■ Directions for this task: Omit all pictures, then retype the data exactly as given.

(Image comparison data)
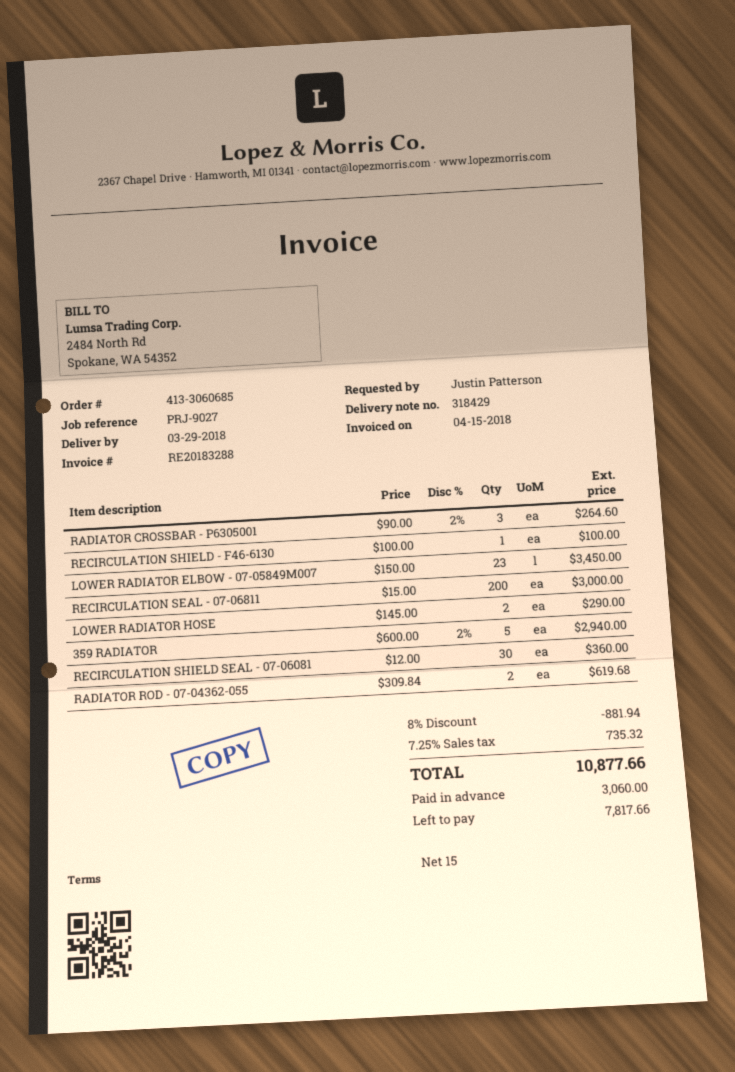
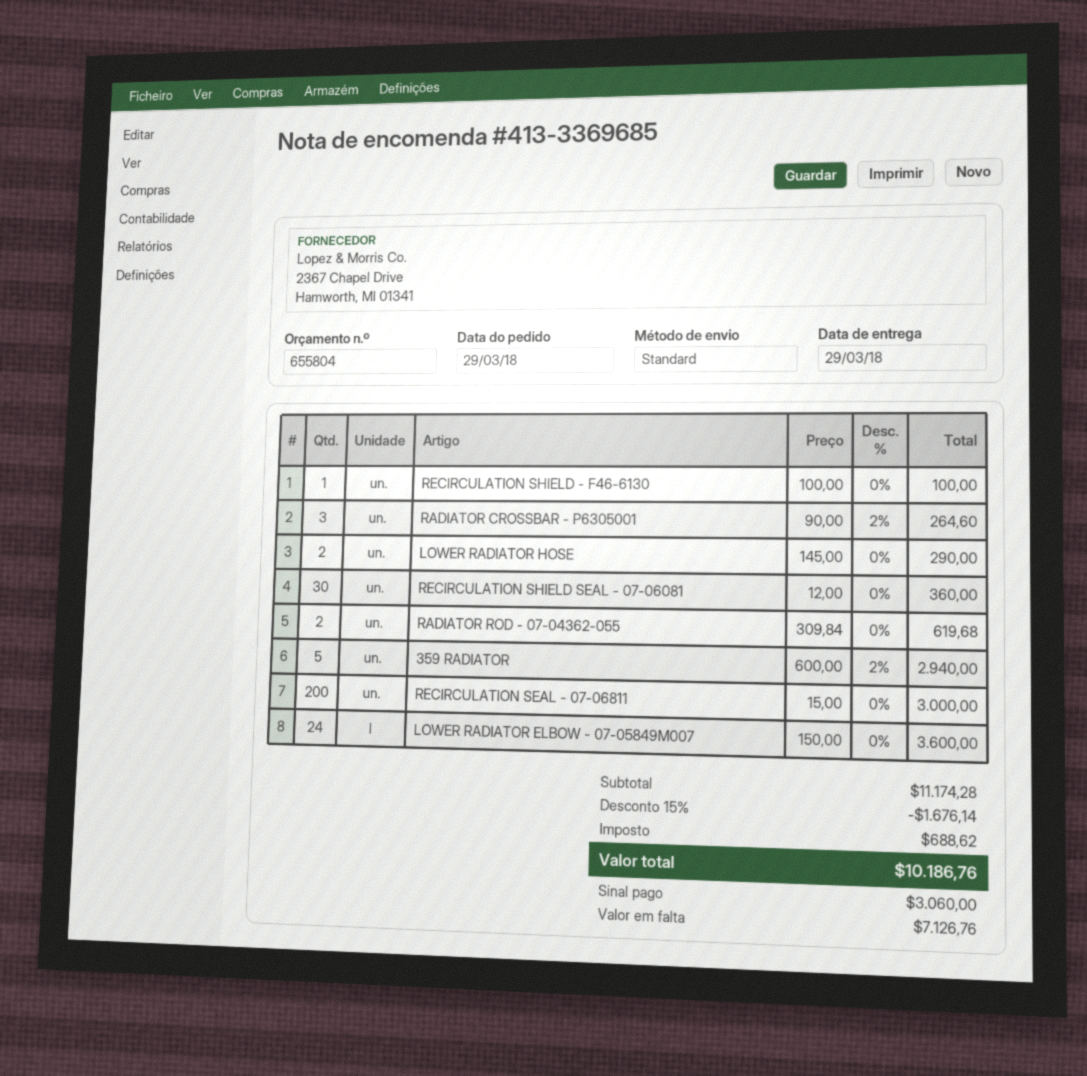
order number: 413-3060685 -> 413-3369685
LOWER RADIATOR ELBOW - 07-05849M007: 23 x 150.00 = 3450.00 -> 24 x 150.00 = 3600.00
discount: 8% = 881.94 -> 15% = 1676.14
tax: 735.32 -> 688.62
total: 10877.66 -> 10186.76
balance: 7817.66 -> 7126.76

■ Completed exercise:
order number: 413-3060685 -> 413-3369685
LOWER RADIATOR ELBOW - 07-05849M007: 23 x 150.00 = 3450.00 -> 24 x 150.00 = 3600.00
discount: 8% = 881.94 -> 15% = 1676.14
tax: 735.32 -> 688.62
total: 10877.66 -> 10186.76
balance: 7817.66 -> 7126.76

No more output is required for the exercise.